Code change snippets:
BEGIN

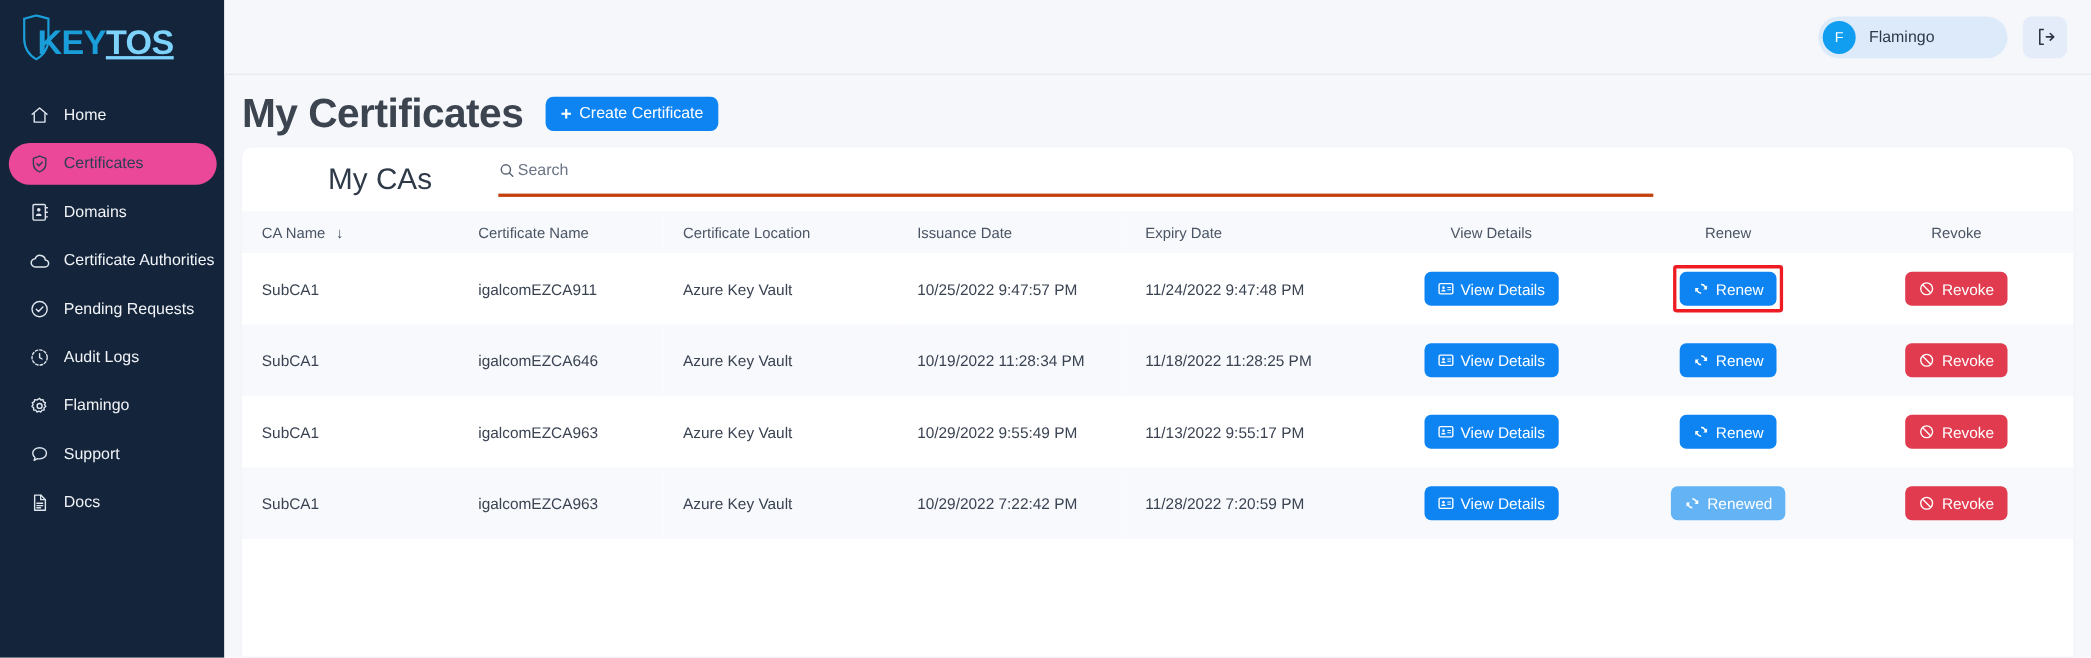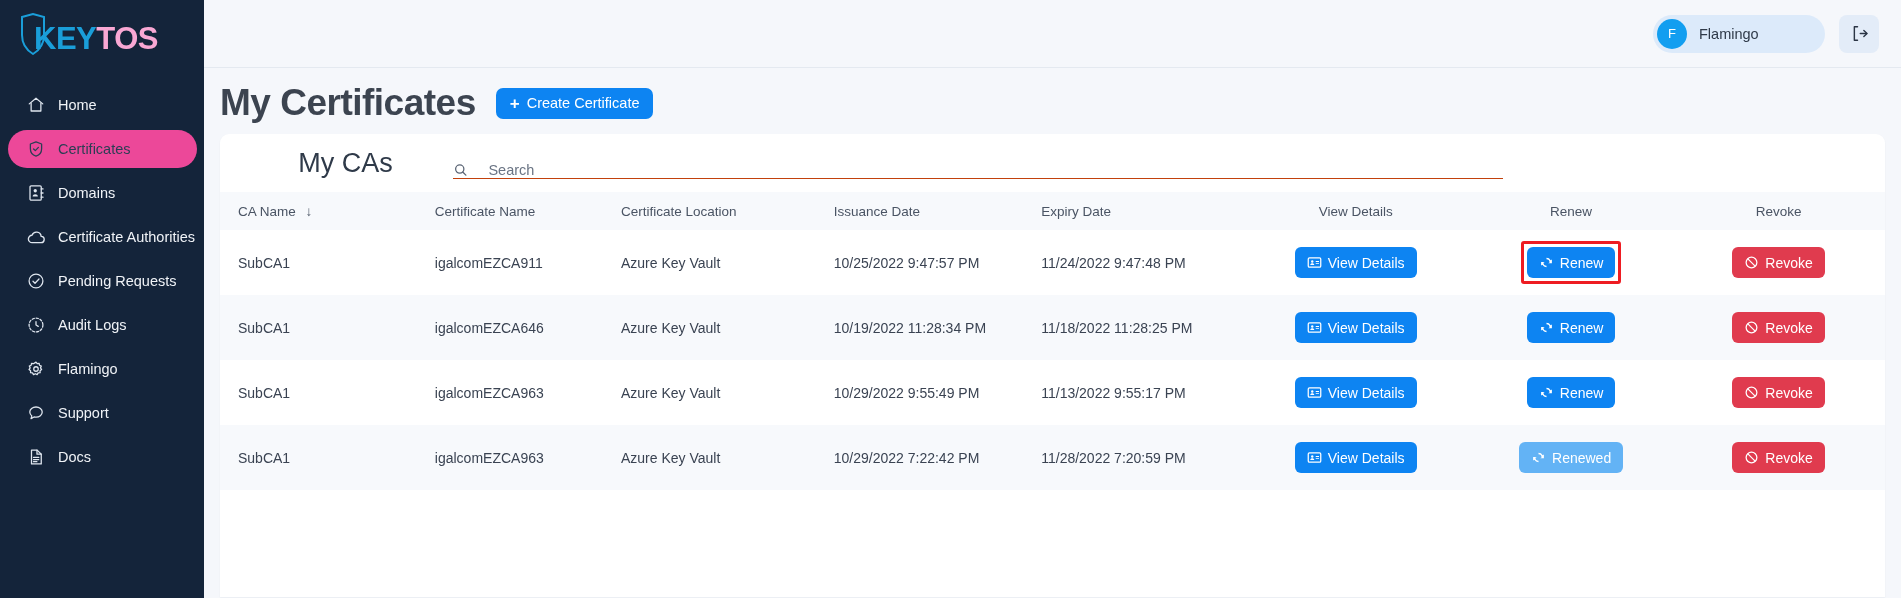--- a/index.html
+++ b/index.html
@@ -40,7 +40,7 @@
     left: -14px; top: -8px;
   }
   .logo .key { color: #1a9ed9; }
-  .logo .tos { color: #f9a8d4; }
+  .logo .tos { color: #7dd3fc; text-decoration: underline; }
 
   .nav { margin-top: 8px; }
   .nav-item {

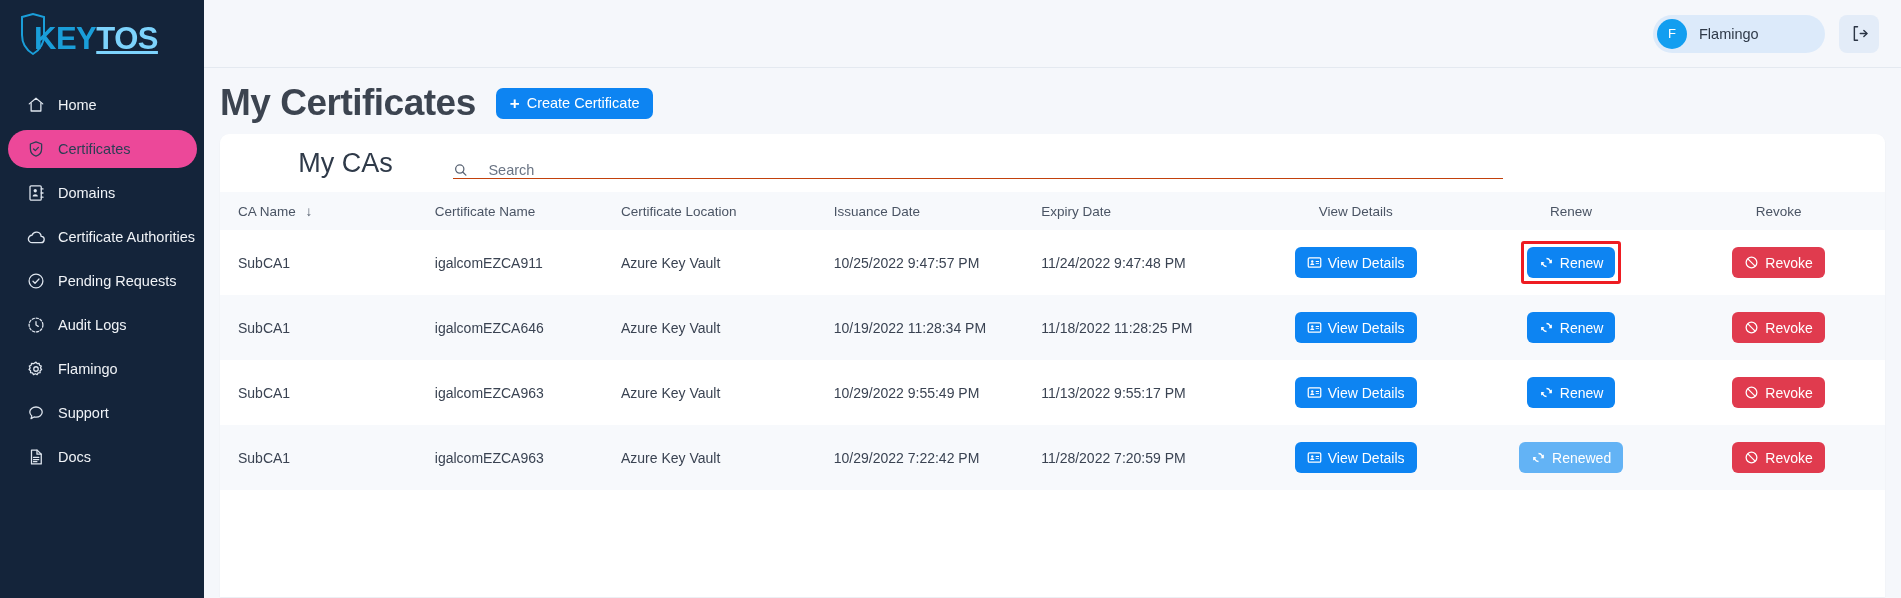--- a/index.html
+++ b/index.html
@@ -174,12 +174,12 @@
   }
   .searchbox {
     display: flex;
-    align-items: flex-end;
+    align-items: flex-start;
     flex: 1;
     max-width: 1050px;
-    border-bottom: 1px solid #c2410c;
+    border-bottom: 3px solid #c2410c;
     height: 32px;
-    gap: 20px;
+    gap: 2px;
   }
   .searchbox input {
     border: none;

END

• _Work item_
Restate the entries above word for word, keeping pictures out of the copy.

• _Exercise result_
--- a/index.html
+++ b/index.html
@@ -40,7 +40,7 @@
     left: -14px; top: -8px;
   }
   .logo .key { color: #1a9ed9; }
-  .logo .tos { color: #f9a8d4; }
+  .logo .tos { color: #7dd3fc; text-decoration: underline; }
 
   .nav { margin-top: 8px; }
   .nav-item {

--- a/index.html
+++ b/index.html
@@ -174,12 +174,12 @@
   }
   .searchbox {
     display: flex;
-    align-items: flex-end;
+    align-items: flex-start;
     flex: 1;
     max-width: 1050px;
-    border-bottom: 1px solid #c2410c;
+    border-bottom: 3px solid #c2410c;
     height: 32px;
-    gap: 20px;
+    gap: 2px;
   }
   .searchbox input {
     border: none;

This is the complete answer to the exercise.